Unquestionably, the Hebrew prophets all agree that God exists as a tri-unity: three persons (Father, Son, and Holy Spirit) but one God—and that in the Messiah He becomes man without ceasing to be God. Christ’s claims that He was God and man, and one with His Father, agree with the prophets. Isaiah declared: “For unto us a child is born...” (Is 9:6). This refers to His humanity, derived, as foretold, from His virgin mother, Mary: the “seed” of the woman (Gn 3:15). But Isaiah adds, “unto us a son is given: and the government shall be upon his shoulder....Of the increase of his government and peace there shall be no end, upon the throne of David...” (Is 9:6,7). Surely the Son given must be the already-existing Son of God—and He must be the Messiah, because He will rule on David’s throne.

But Isaiah declares that the Messiah is God! His name is “Wonderful, Counsellor, The mighty God.” And He is also “The everlasting Father.” Here is the same mystery: God is both Father and Son, and He alone is the Messiah! Most Jews still refuse to recognize this identity of the “God of Abraham, Isaac, and Jacob.” This is one place where they agree with their bitterest enemies, the Muslims. The Qur’an condemns to hell anyone who believes in the Trinity (Sur 5:72-74)!
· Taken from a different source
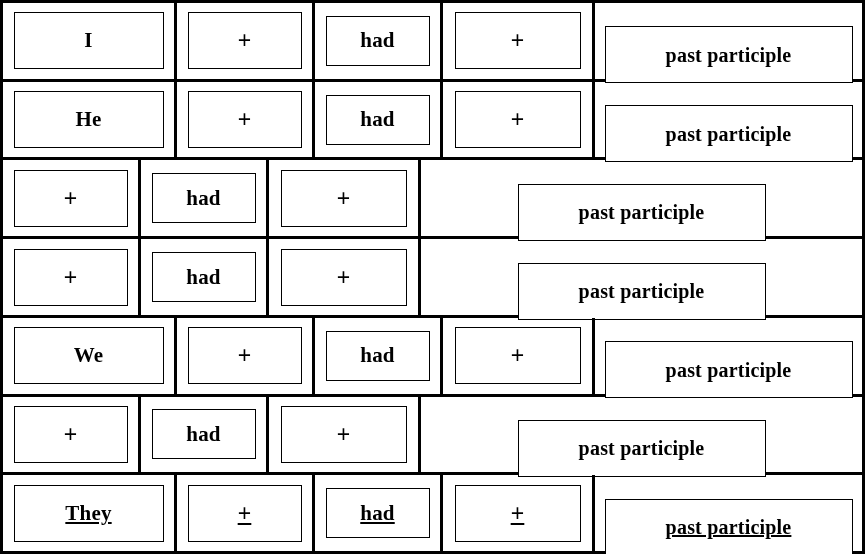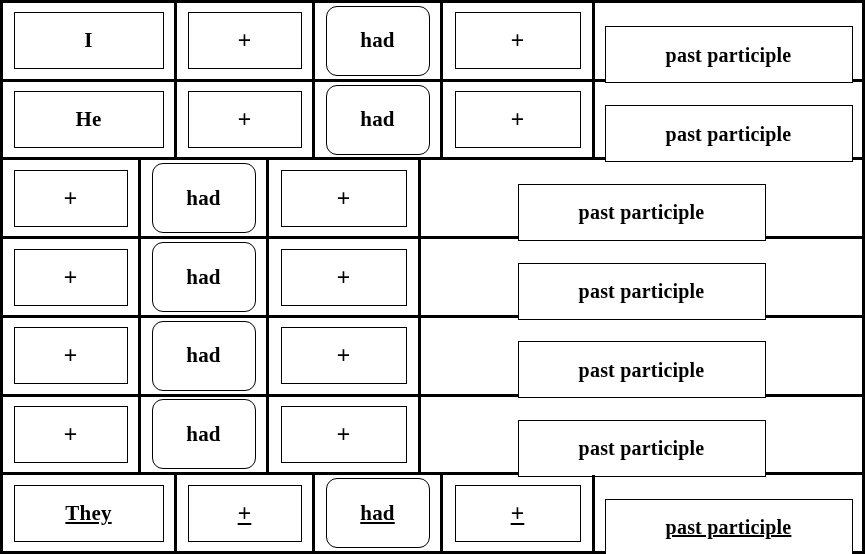"had" .col-verb .inner-box { border-radius: 11px -> none; height: 70px -> 50px }
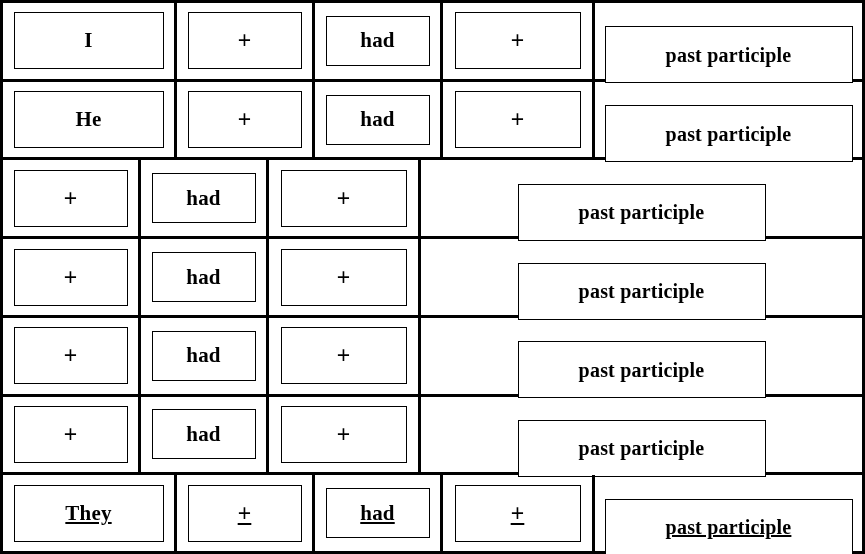"We" div.grid-cell { html: none -> <div> <div> <span>We</span> </div> </div> }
So the fact that Yahweh has come as a man who was pierced to the death, resurrected, and will return to rescue Israel at Armageddon is in perfect agreement with the Hebrew prophets. When Israel sees her God in this form coming to her rescue, it will be painfully clear that He has been to earth before, where He was rejected and pierced to the death. So Jesus was only echoing the prophets when He said to the inhabitants of Jerusalem as He was being “brought as a lamb to the slaughter” (Is 53:7) on the way to the Cross: “Ye shall not see me henceforth, till ye shall say, Blessed is he that cometh in the name of the Lord” (Mt 23:39). At last they will understand “the God of Abraham, Isaac, and Jacob”—and “all Israel shall be saved” (Rom:11:26)!